To replace the lock set, reverse the procedure in step 5. If you cannot reuse the strike plate (or prefer not to), unscrew it. Position the new one to check the fit in the mortise (recess).
If the mortise is too large, install the strike plate temporarily and fill the excess mortise with wood putty. When the putty is hard, remove the plate to sand the putty smooth and touch up the finish (use either primer and paint or stain and varnish).
If the mortise is too small, trace the plate's perimeter on the wood and use a sharp chisel to extend the mortise. First make vertical cuts at the perimeter with the bevel side facing inward. Then, with the bevel flat on the already mortised area and the chisel at a low angle, chisel out wood up to the perimeter cut.
If a replacement key won't turn, it may have been cut poorly. Check the lock set's operation using the original key. If the replacement key is faulty, take it back to the store where you had it cut and ask for another.
If the key turns but only with effort, lubricate the lock mechanism with graphite powder or silicone spray by injecting the lubricant into the keyway. Work the key or thumb latch back and forth to distribute the lubricant.
If lubricating fails, the tumblers in the lock cylinder might be damaged. Remove the lock cylinder or lock set and bring it to a locksmith for a minor repair.

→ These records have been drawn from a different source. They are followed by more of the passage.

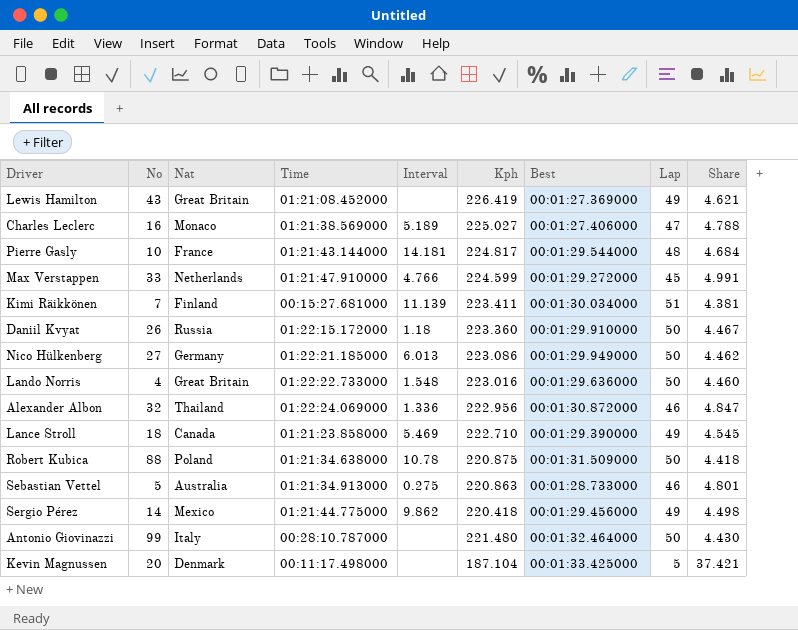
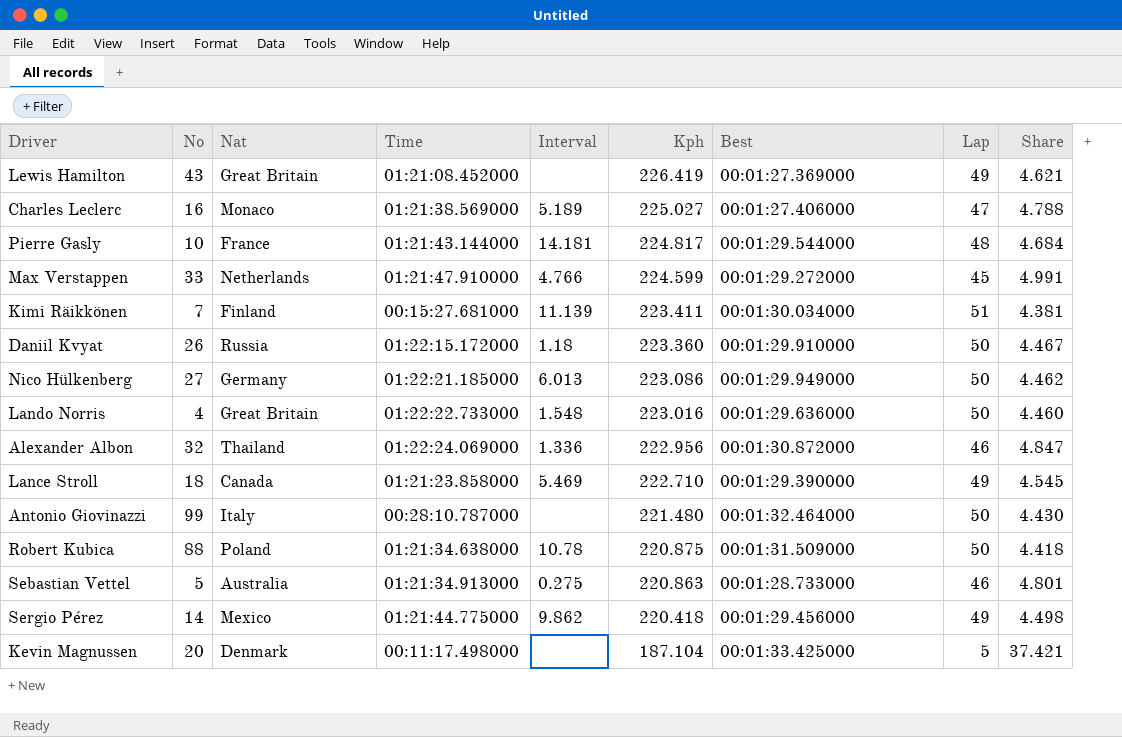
row order: none -> Kph descending

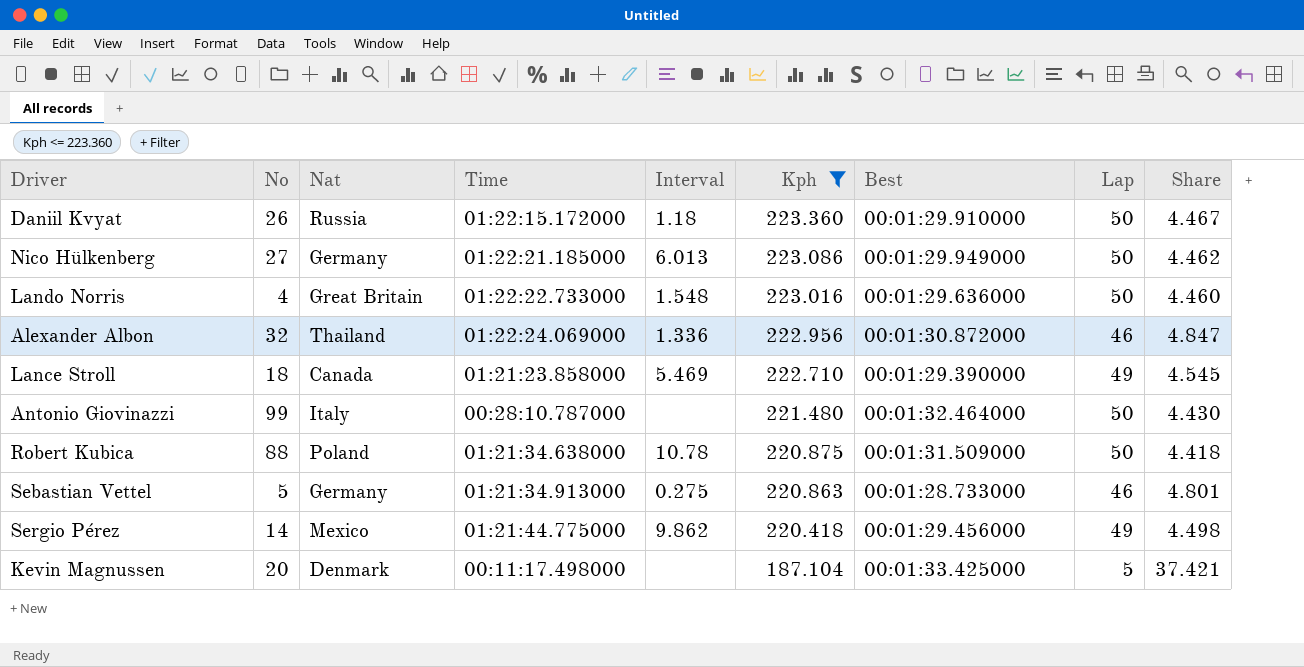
filter: none -> Kph <= 223.360
Sebastian Vettel | Nat: Australia -> Germany

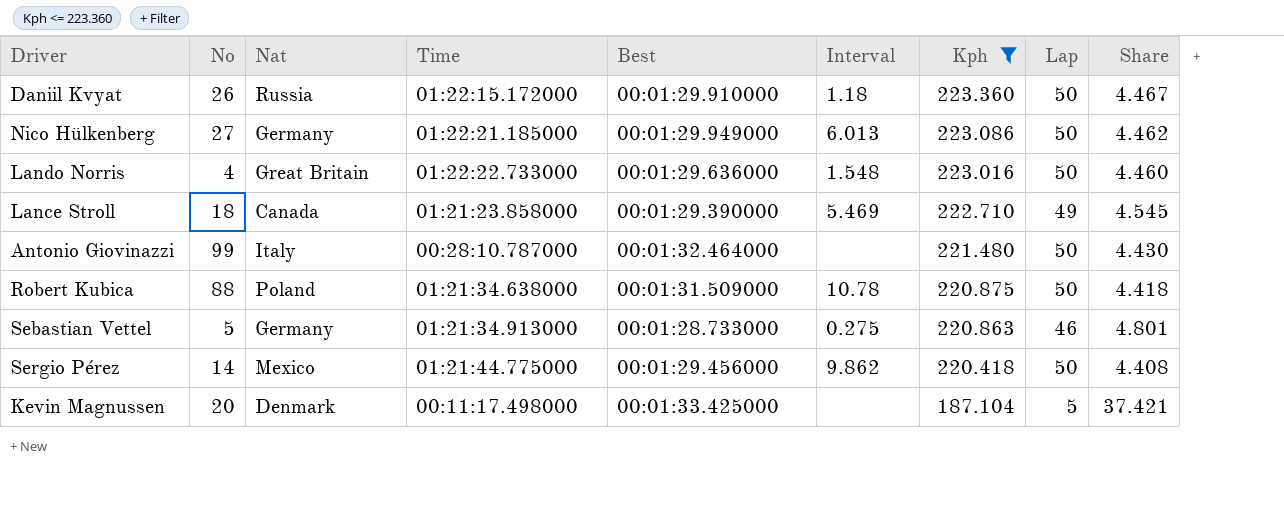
column Best | position: 7 -> 5
row Alexander Albon: 32 | Thailand | 01:22:24.069000 | 1.336 | 222.956 | 00:01:30.872000 | 46 | 4.847 -> none
Sergio Pérez | Lap: 49 -> 50
Sergio Pérez | Share: 4.498 -> 4.408

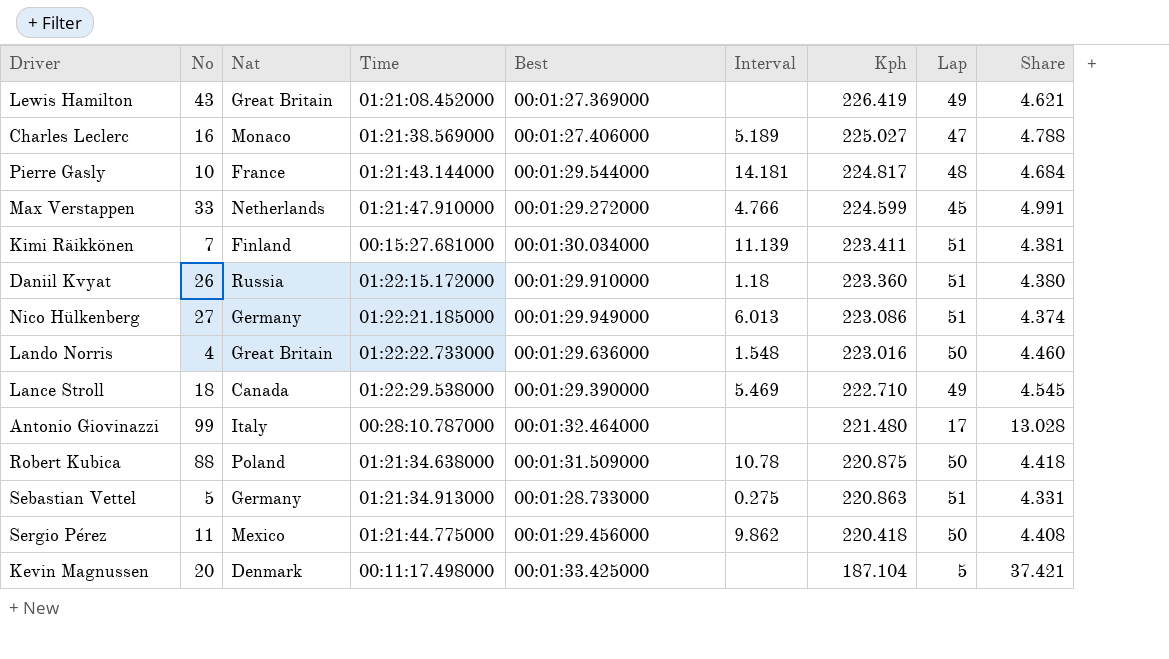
filter: Kph <= 223.360 -> none
Daniil Kvyat | Lap: 50 -> 51
Daniil Kvyat | Share: 4.467 -> 4.380
Nico Hülkenberg | Lap: 50 -> 51
Nico Hülkenberg | Share: 4.462 -> 4.374
Lance Stroll | Time: 01:21:23.858000 -> 01:22:29.538000
Antonio Giovinazzi | Lap: 50 -> 17
Antonio Giovinazzi | Share: 4.430 -> 13.028
Sebastian Vettel | Lap: 46 -> 51
Sebastian Vettel | Share: 4.801 -> 4.331
Sergio Pérez | No: 14 -> 11

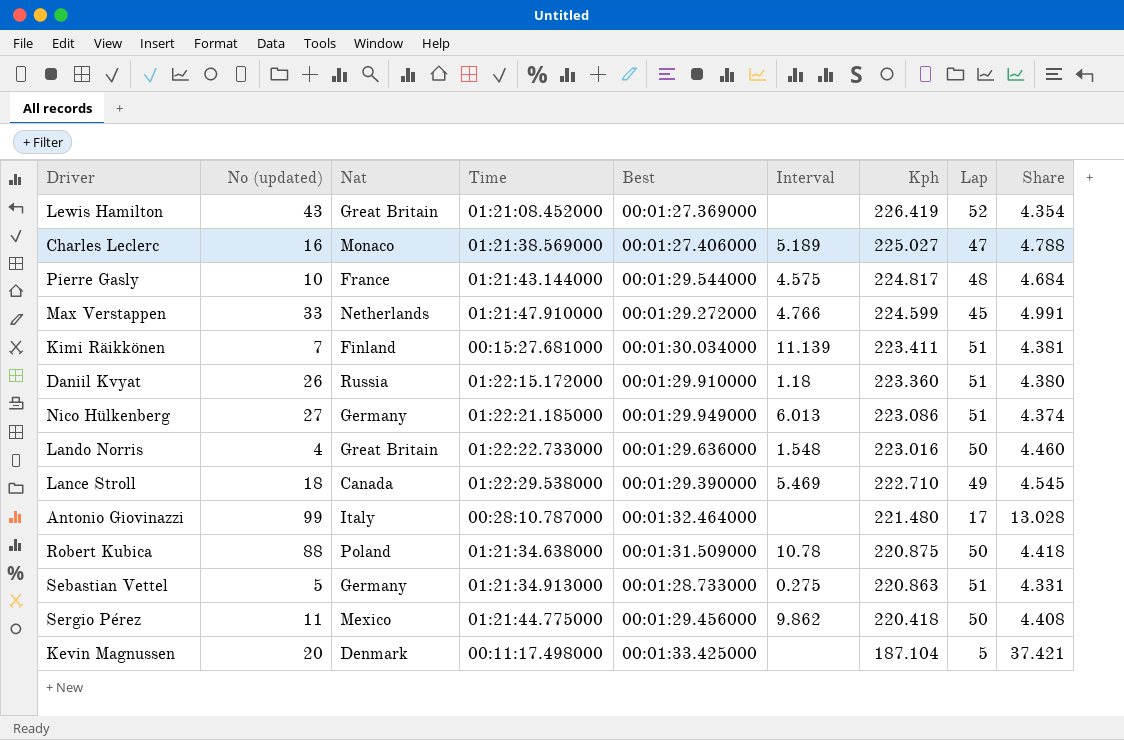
column name: No -> No (updated)
Lewis Hamilton | Lap: 49 -> 52
Lewis Hamilton | Share: 4.621 -> 4.354
Pierre Gasly | Interval: 14.181 -> 4.575

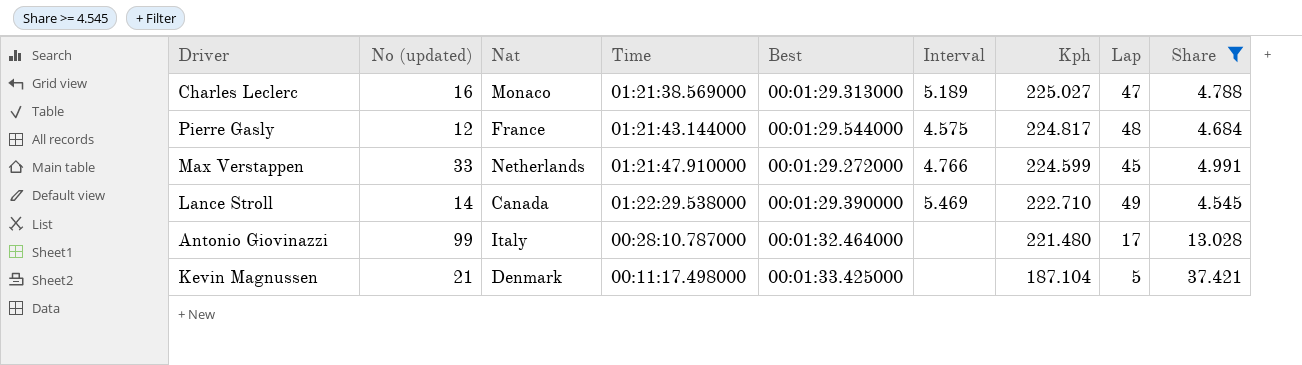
filter: none -> Share >= 4.545
Charles Leclerc | Best: 00:01:27.406000 -> 00:01:29.313000
Pierre Gasly | No (updated): 10 -> 12
Lance Stroll | No (updated): 18 -> 14
Kevin Magnussen | No (updated): 20 -> 21

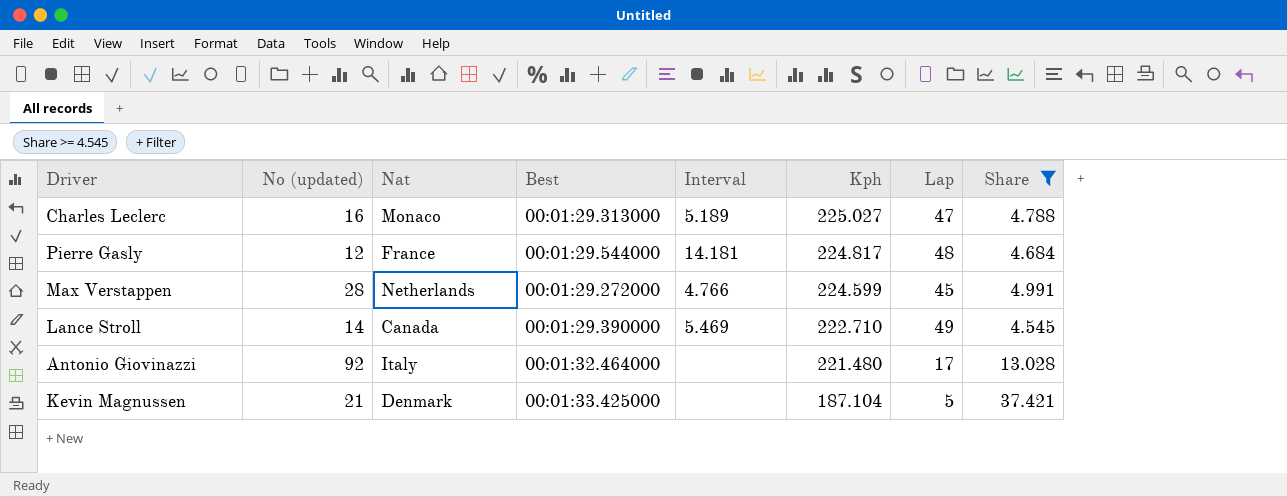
column Time | position: 4 -> none
Pierre Gasly | Interval: 4.575 -> 14.181
Max Verstappen | No (updated): 33 -> 28
Antonio Giovinazzi | No (updated): 99 -> 92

If the key either does not fit into the lock or won't turn, and you've been having wet, freezing weather, the lock is likely frozen. Spray a lock de-icer into the key slot or warm it with a hair dryer.
If a latch bolt doesn't extend fully, the mortise for it might not be deep enough. Remove the strike plate and bore the hole deeper; the hole has a 7/8-inch (22-mm) diameter, so you'll need a spade drill bit that size.
If you have to push against the door to make it latch, weather-stripping may be pressing against the door. Reposition the weather-stripping; adjust the strike plate's position; or remove the strike plate, put it in a vise to file off the offending portion, and reinstall it.
If a latch bolt bumps into the bottom edge of the hole in the strike plate, tighten the hinges (see How to Fix a Binding Door). If that doesn't fix the problem, adjust or file the strike plate as described in step 6, above.